HeLa, p53 null (Saos-2 and H1299), and mouse p53−/− Mdm2−/− cells were grown in Dulbecco's modified Eagle's medium (DMEM) supplemented with 10% fetal bovine serum. Cells were transfected by electroporation (950 mF, 240 V; Equibio Easyject Plus) as previously described (49) or with Lipofectamine (GIBCO/BRL). pG13-luciferase (pG13-Luc) reporter assays were performed with 2 μg of reporter plasmid and 5 ng of plasmid encoding WT p53 or one of the K-to-R p53 mutants per 106 Saos-2 cells. Ten nanograms of p53-encoding and 30 ng of Mdm2-encoding plasmids were used for cotransfection into p53−/− Mdm2−/− cells. Reporter assays in HeLa cells were performed with 5 ng of WT p53 or the 6KR mutant. Empty pcDNA3 vector was used to maintain a constant level of plasmid DNA. After electroporation, cells were grown in six-well plates for 10 to 12 h and processed for luciferase activity as previously described (51). For immunofluorescence, 105 cells were cotransfected with 375 ng of plasmid encoding WT p53 or a K-to-R mutant and 2.125 μg of Bluescript plasmid DNA. Mdm2-directed degradation in vivo was performed with 200 ng of WT p53 or K-to-R mutants, 1.2 μg of Mdm2, and 600 ng of GFP-encoding plasmids per 106 cells. Empty pcDNA3 vector was used to maintain a constant level of plasmid DNA. Transfected cells were divided into two groups, and after 16 h in culture one of the groups was harvested. The second group of Mdm2-transfected cells was treated for 4 h prior to harvesting with 10 μM MG132. p53 ubiquitination in vivo was detected in 1.5 × 105 p53−/− Mdm2−/− cells transfected with 200 ng of GFP, 200 ng of WT p53 or K-to-R p53 mutants, and 600 ng of pcDNA3 or an Mdm2-encoding plasmid. After 16 h in culture, Mdm2-transfected cells were treated with 10 μM MG132 for 4 h prior to harvesting. A total of 106 HeLa cells were cotransfected with 4 μg of an SV5-tagged version of β-galactosidase (27) and 4 μg of WT p53- and 6KR-encoding plasmids.
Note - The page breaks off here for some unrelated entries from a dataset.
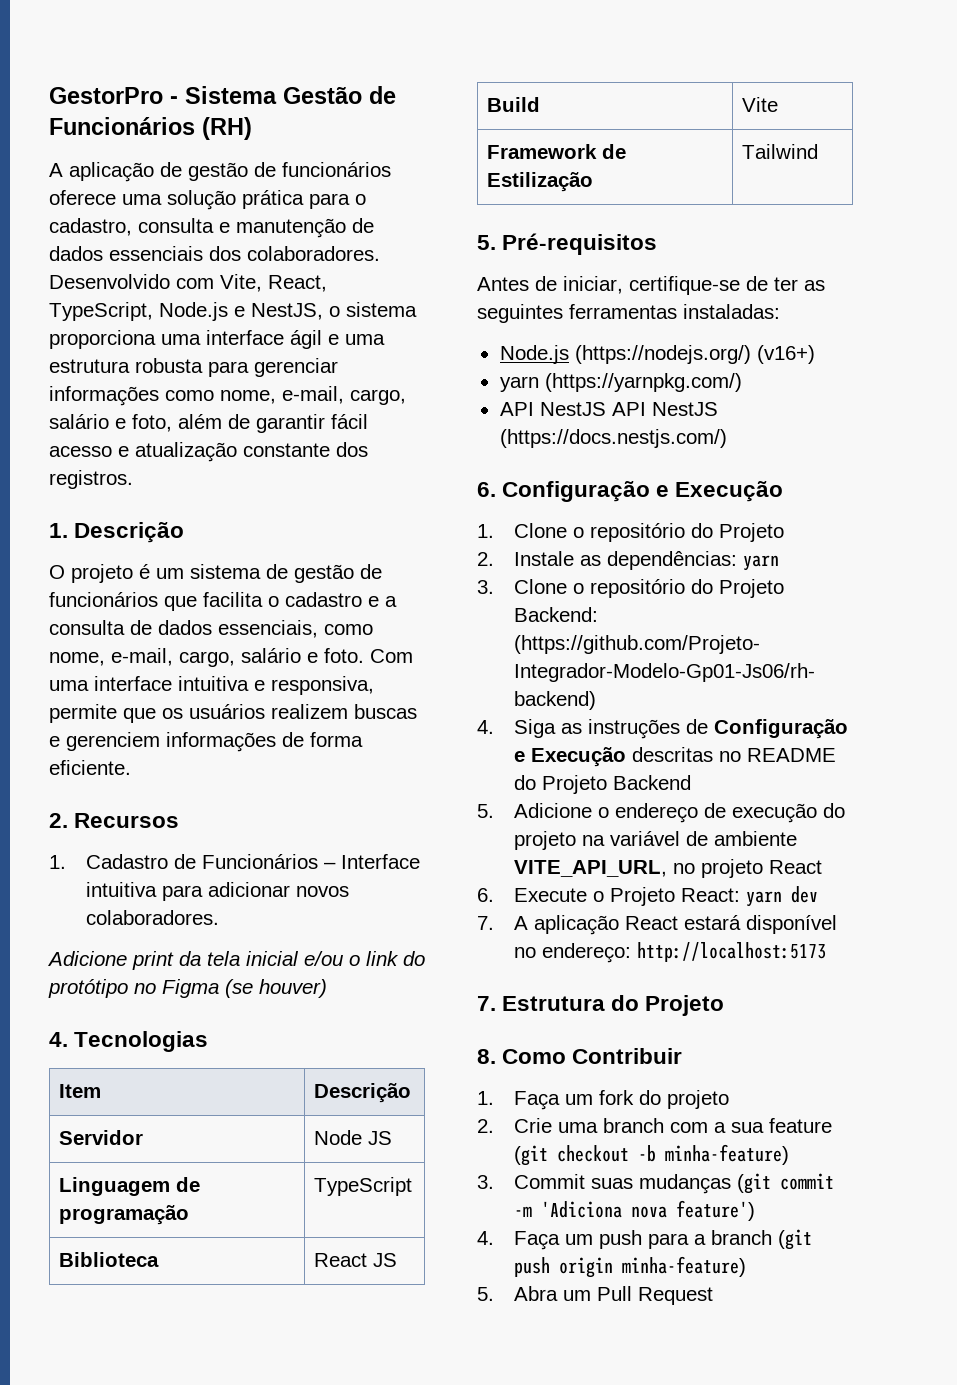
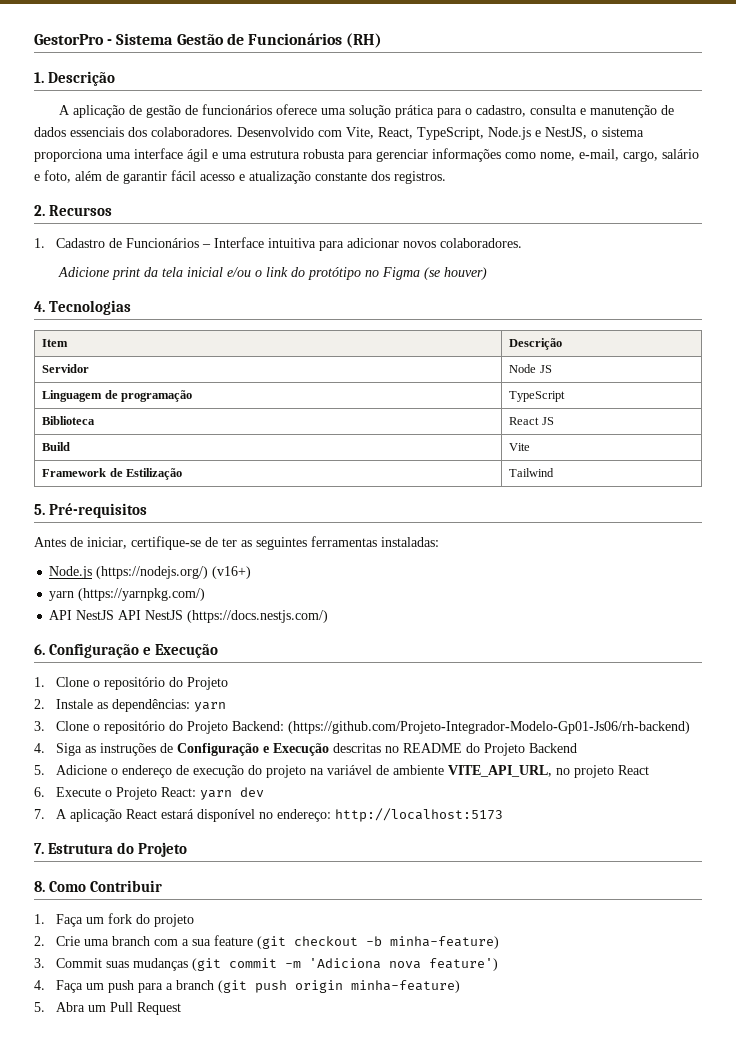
+ 1. Descrição
- 1. Descrição
- O projeto é um sistema de gestão de funcionários que facilita o cadastro e a consulta de dados essenciais, como nome, e-mail, cargo, salário e foto. Com uma interface intuitiva e responsiva, permite que os usuários realizem buscas e gerenciem informações de forma eficiente.

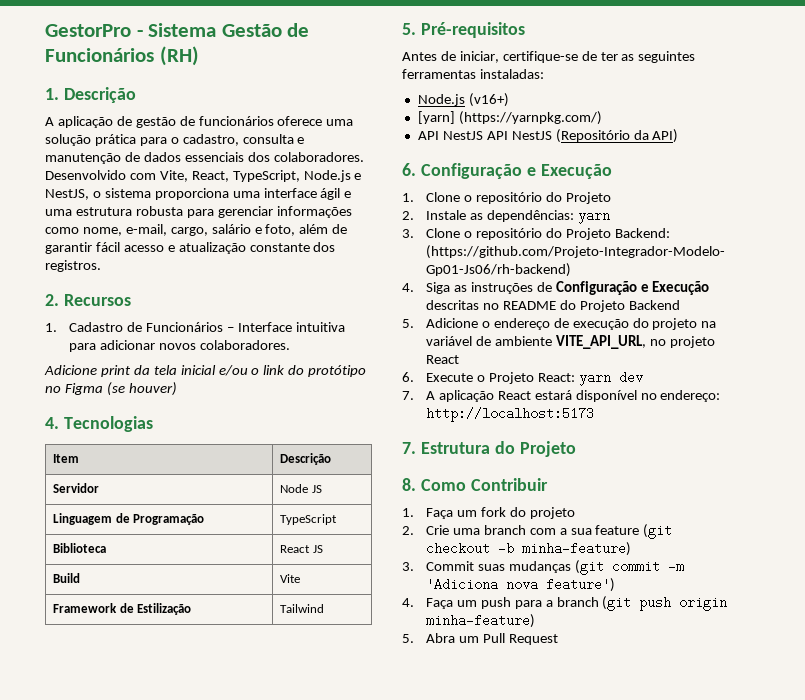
- Linguagem de programação | TypeScript
+ Linguagem de Programação | TypeScript
- Node.js (https://nodejs.org/) (v16+)
+ Node.js (v16+)
- yarn (https://yarnpkg.com/)
+ [yarn] (https://yarnpkg.com/)
- API NestJS API NestJS (https://docs.nestjs.com/)
+ API NestJS API NestJS (Repositório da API)

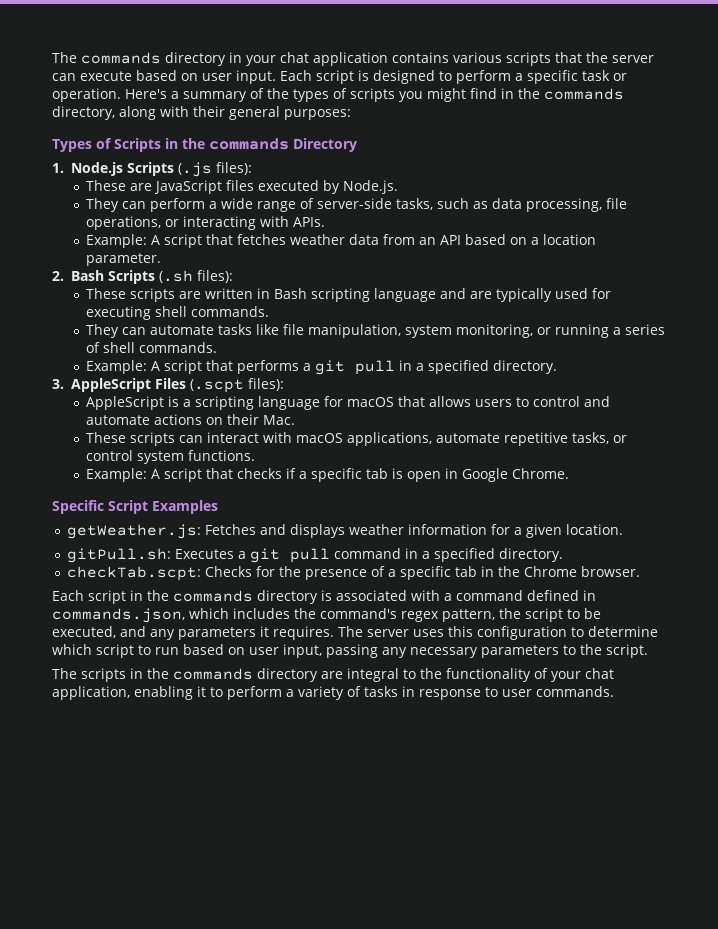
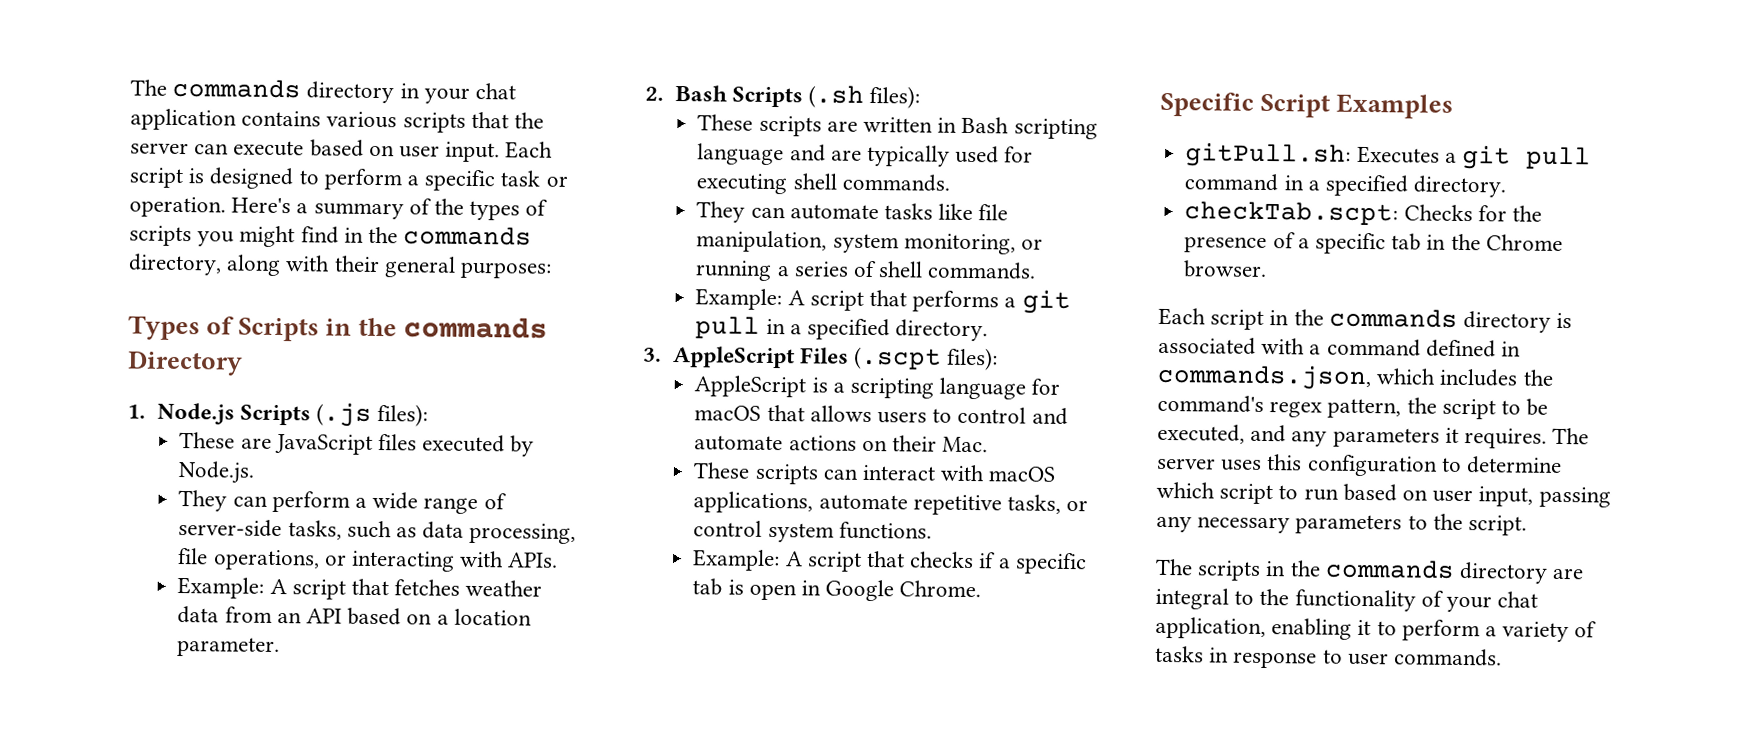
- getWeather.js: Fetches and displays weather information for a given location.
After 16 h, cells were lysed and analyzed by Western blotting.

Immunofluorescence.

After transfection, H1299 or Saos-2 cells were cultured on glass or Permanox chamber slides (Nunc). Twenty-four hours after transfection, slides were washed in phosphate-buffered saline (PBS)–1 mM MgCl2, fixed for 8 min in cold methanol-acetone (1:1), rinsed in PBS–1 mM MgCl2–0.1% Tween 20, and incubated for 1 h at room temperature with DO.1 mouse monoclonal antibody diluted in DMEM–10% fetal calf serum. Slides were washed two times in PBS–1 mM MgCl2, rinsed in PBS–1 mM MgCl2–0.1% Tween 20, and incubated with a mixture of fluorescein isothiocyanate-conjugated donkey anti-mouse immunoglobulin G in DMEM–10% fetal calf serum at the dilution specified by the manufacturer (Jackson ImmunoResearch Laboratories) for 30 min at room temperature. After two washes in PBS–1 mM MgCl2 and rinsing in PBS–1 mM MgCl2–0.1% Tween 20, the slides were mounted with Mowiol-Dabco, dried, and analyzed using a Bio-Rad MRC 600 LSM confocal microscope and custom Bio-Rad software.

Western blotting.

Whole-cell extracts were lysed in sodium dodecyl sulfate (SDS) sample buffer as described previously (8). Lysates were boiled for 10 min prior to fractionation by electrophoresis in 10% polyacrylamide gels containing SDS. Proteins were transferred to a polyvinylidene difluoride membrane (Sigma) by electroblotting. p53 (DO.1), Mdm2 (4B2), and GFP monoclonal antibodies were used as primary antibodies. Blots were developed with an enhanced chemiluminescence detection system.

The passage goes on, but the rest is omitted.